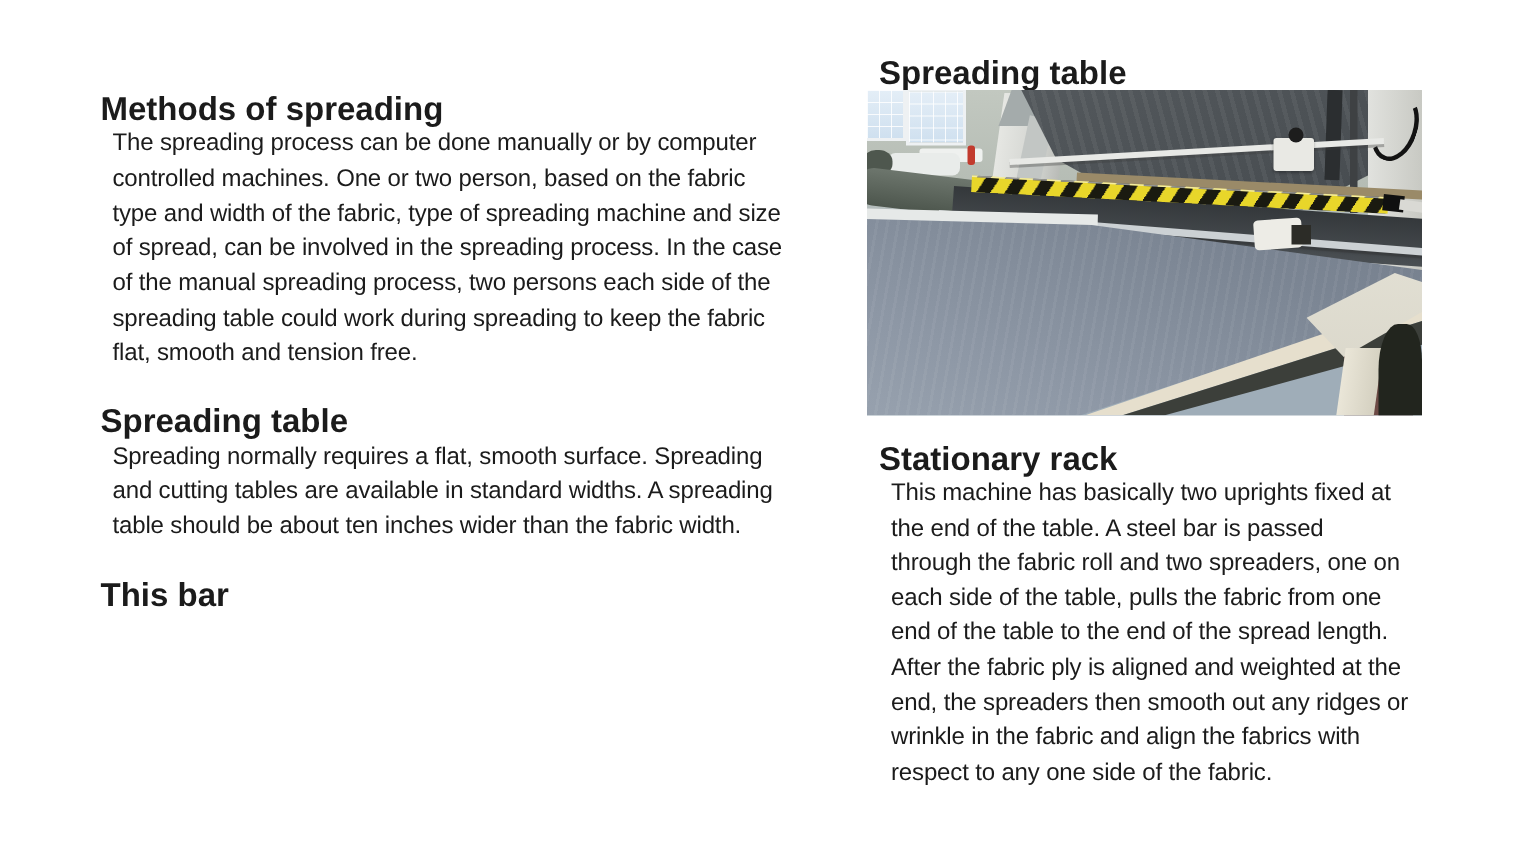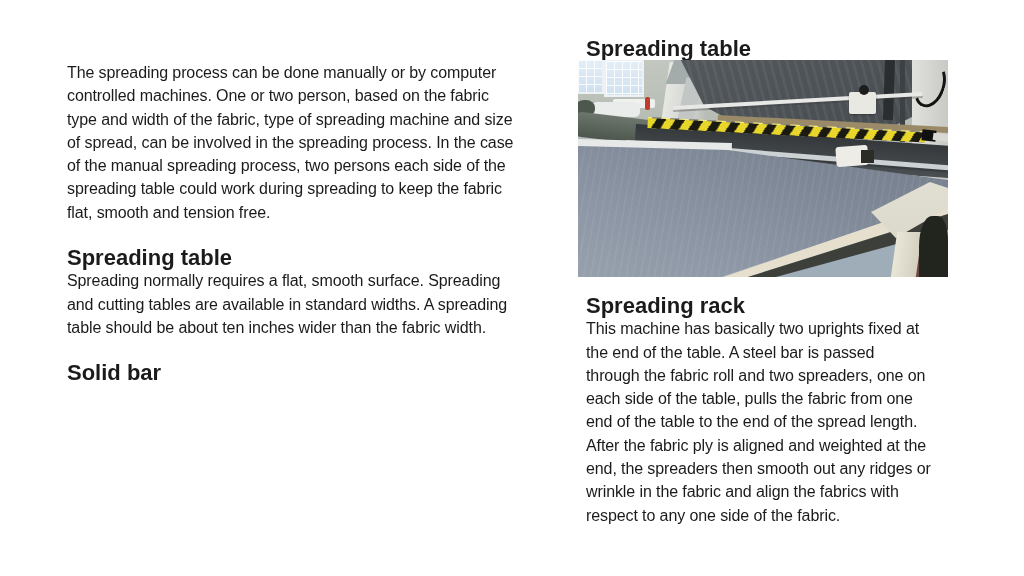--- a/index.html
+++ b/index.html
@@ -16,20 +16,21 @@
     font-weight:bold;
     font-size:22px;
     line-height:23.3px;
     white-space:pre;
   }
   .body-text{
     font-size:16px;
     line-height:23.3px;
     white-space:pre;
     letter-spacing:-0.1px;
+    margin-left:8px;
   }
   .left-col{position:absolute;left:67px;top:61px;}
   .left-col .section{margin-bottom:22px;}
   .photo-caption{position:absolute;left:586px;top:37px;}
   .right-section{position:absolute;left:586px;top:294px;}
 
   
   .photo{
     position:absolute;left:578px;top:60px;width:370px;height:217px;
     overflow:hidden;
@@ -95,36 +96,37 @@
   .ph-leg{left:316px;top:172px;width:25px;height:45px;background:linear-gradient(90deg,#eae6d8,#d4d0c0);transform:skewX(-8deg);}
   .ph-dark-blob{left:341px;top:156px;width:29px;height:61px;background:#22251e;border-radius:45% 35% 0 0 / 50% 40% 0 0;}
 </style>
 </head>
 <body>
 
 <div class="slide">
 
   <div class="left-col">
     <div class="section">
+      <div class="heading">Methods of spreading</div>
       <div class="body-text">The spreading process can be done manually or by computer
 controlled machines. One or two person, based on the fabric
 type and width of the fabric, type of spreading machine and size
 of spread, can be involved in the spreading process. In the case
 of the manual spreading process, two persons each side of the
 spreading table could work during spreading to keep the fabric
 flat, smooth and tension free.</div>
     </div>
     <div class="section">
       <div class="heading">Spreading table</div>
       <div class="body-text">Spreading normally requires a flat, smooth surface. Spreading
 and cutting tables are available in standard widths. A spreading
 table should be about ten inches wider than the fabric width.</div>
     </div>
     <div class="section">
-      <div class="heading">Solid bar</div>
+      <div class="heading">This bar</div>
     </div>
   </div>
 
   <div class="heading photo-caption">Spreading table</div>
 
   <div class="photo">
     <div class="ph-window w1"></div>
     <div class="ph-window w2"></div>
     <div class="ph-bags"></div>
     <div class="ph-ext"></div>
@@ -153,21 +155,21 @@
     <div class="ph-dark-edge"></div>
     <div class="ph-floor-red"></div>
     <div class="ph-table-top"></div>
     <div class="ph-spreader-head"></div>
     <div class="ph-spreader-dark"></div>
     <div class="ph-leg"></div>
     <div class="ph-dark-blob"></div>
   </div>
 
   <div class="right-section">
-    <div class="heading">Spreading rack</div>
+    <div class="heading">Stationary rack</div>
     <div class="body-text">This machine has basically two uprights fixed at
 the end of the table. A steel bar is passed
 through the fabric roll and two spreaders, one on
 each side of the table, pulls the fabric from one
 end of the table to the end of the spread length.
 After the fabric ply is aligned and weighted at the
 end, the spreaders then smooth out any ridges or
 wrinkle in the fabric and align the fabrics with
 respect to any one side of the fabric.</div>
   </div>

========

= PROBLEM REQUIREMENTS =
Transcribe all the material exactly; skip every image.

= SOLUTION =
--- a/index.html
+++ b/index.html
@@ -16,20 +16,21 @@
     font-weight:bold;
     font-size:22px;
     line-height:23.3px;
     white-space:pre;
   }
   .body-text{
     font-size:16px;
     line-height:23.3px;
     white-space:pre;
     letter-spacing:-0.1px;
+    margin-left:8px;
   }
   .left-col{position:absolute;left:67px;top:61px;}
   .left-col .section{margin-bottom:22px;}
   .photo-caption{position:absolute;left:586px;top:37px;}
   .right-section{position:absolute;left:586px;top:294px;}
 
   
   .photo{
     position:absolute;left:578px;top:60px;width:370px;height:217px;
     overflow:hidden;
@@ -95,36 +96,37 @@
   .ph-leg{left:316px;top:172px;width:25px;height:45px;background:linear-gradient(90deg,#eae6d8,#d4d0c0);transform:skewX(-8deg);}
   .ph-dark-blob{left:341px;top:156px;width:29px;height:61px;background:#22251e;border-radius:45% 35% 0 0 / 50% 40% 0 0;}
 </style>
 </head>
 <body>
 
 <div class="slide">
 
   <div class="left-col">
     <div class="section">
+      <div class="heading">Methods of spreading</div>
       <div class="body-text">The spreading process can be done manually or by computer
 controlled machines. One or two person, based on the fabric
 type and width of the fabric, type of spreading machine and size
 of spread, can be involved in the spreading process. In the case
 of the manual spreading process, two persons each side of the
 spreading table could work during spreading to keep the fabric
 flat, smooth and tension free.</div>
     </div>
     <div class="section">
       <div class="heading">Spreading table</div>
       <div class="body-text">Spreading normally requires a flat, smooth surface. Spreading
 and cutting tables are available in standard widths. A spreading
 table should be about ten inches wider than the fabric width.</div>
     </div>
     <div class="section">
-      <div class="heading">Solid bar</div>
+      <div class="heading">This bar</div>
     </div>
   </div>
 
   <div class="heading photo-caption">Spreading table</div>
 
   <div class="photo">
     <div class="ph-window w1"></div>
     <div class="ph-window w2"></div>
     <div class="ph-bags"></div>
     <div class="ph-ext"></div>
@@ -153,21 +155,21 @@
     <div class="ph-dark-edge"></div>
     <div class="ph-floor-red"></div>
     <div class="ph-table-top"></div>
     <div class="ph-spreader-head"></div>
     <div class="ph-spreader-dark"></div>
     <div class="ph-leg"></div>
     <div class="ph-dark-blob"></div>
   </div>
 
   <div class="right-section">
-    <div class="heading">Spreading rack</div>
+    <div class="heading">Stationary rack</div>
     <div class="body-text">This machine has basically two uprights fixed at
 the end of the table. A steel bar is passed
 through the fabric roll and two spreaders, one on
 each side of the table, pulls the fabric from one
 end of the table to the end of the spread length.
 After the fabric ply is aligned and weighted at the
 end, the spreaders then smooth out any ridges or
 wrinkle in the fabric and align the fabrics with
 respect to any one side of the fabric.</div>
   </div>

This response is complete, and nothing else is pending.